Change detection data
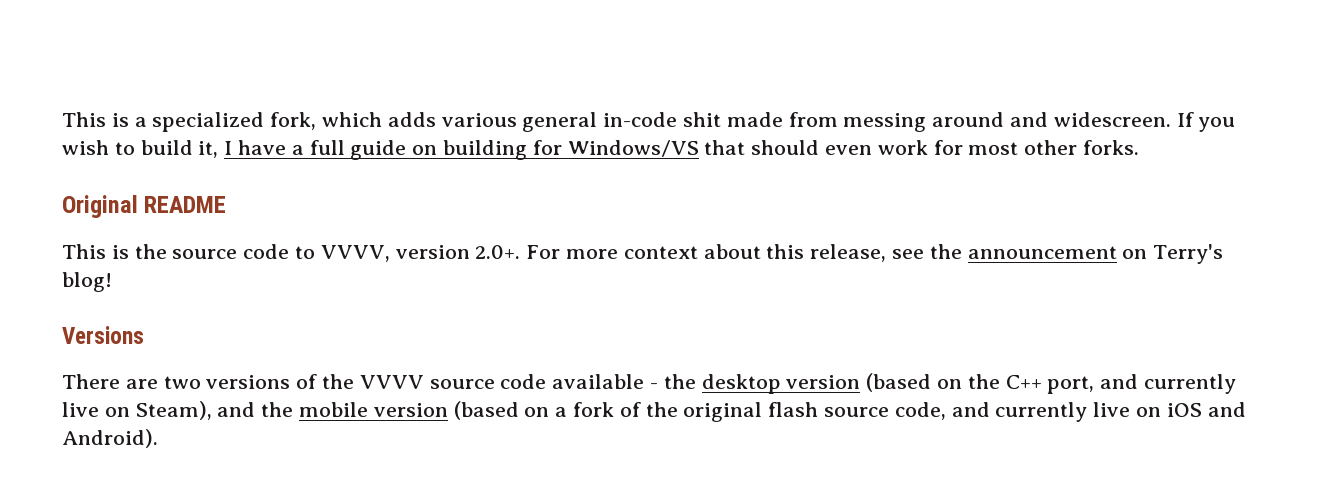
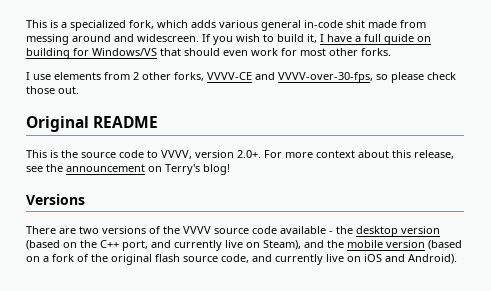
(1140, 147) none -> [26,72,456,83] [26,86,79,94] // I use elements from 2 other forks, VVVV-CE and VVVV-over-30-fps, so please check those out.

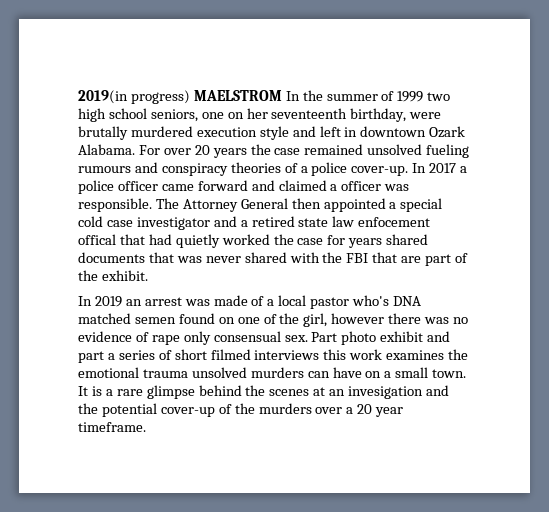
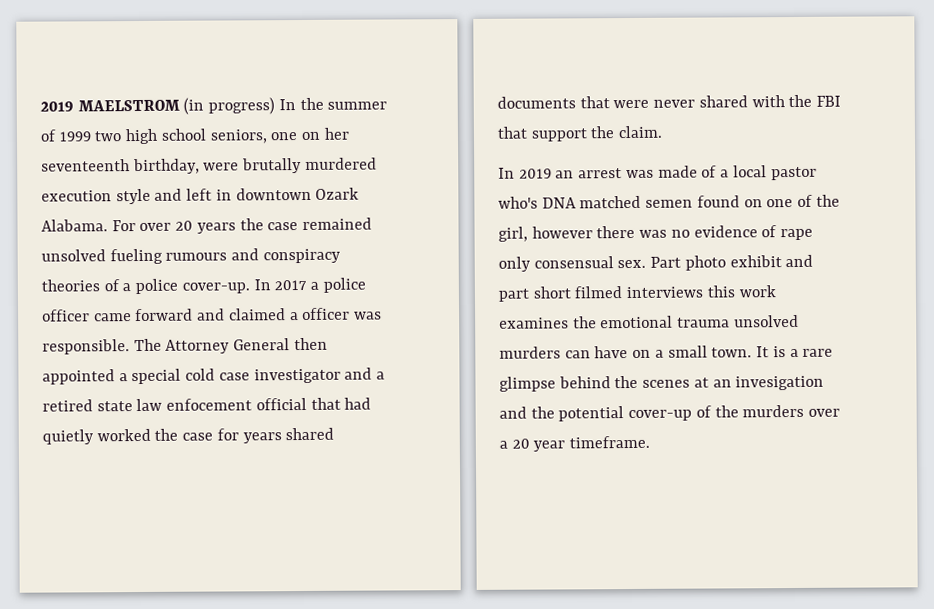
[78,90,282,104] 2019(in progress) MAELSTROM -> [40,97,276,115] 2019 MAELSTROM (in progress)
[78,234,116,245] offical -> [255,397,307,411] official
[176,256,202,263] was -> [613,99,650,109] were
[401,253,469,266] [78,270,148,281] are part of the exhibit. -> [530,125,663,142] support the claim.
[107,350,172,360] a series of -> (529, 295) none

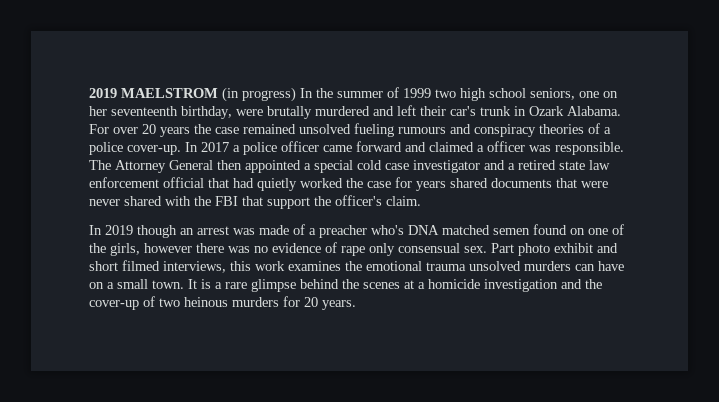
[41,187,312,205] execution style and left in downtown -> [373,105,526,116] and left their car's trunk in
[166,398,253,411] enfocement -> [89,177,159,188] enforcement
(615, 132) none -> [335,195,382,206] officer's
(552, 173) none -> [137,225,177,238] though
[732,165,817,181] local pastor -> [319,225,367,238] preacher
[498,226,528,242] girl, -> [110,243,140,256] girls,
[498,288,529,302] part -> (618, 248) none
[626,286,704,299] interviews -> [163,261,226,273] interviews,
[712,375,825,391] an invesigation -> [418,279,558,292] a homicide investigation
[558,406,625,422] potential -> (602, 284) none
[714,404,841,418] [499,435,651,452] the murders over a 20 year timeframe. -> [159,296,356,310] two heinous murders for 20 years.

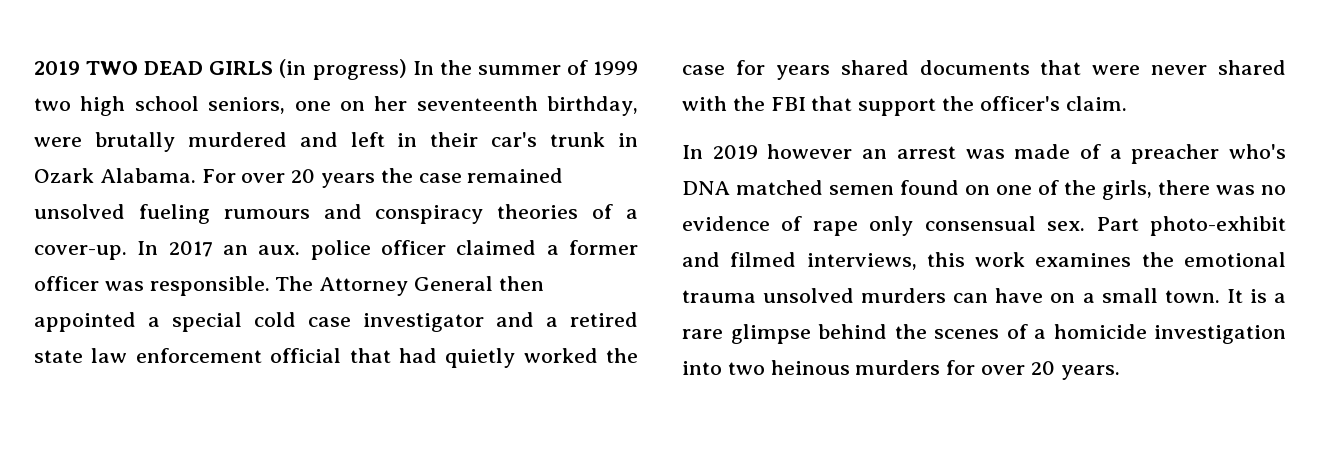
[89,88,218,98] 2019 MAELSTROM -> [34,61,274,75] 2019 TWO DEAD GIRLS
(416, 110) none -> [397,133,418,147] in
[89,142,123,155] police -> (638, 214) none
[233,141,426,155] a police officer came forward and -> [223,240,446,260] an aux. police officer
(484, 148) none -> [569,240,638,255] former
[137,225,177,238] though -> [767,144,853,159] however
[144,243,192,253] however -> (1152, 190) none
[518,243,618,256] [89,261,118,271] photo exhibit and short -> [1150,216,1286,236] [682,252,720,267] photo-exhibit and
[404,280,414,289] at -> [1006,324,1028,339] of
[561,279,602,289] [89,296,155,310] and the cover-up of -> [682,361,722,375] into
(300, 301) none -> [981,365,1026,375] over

### [DIRECTIONS FOR THIS TASK]
If a line in the records above holds the string "though", copy it out.

### [ANSWER AREA]
(552, 173) none -> [137,225,177,238] though
[137,225,177,238] though -> [767,144,853,159] however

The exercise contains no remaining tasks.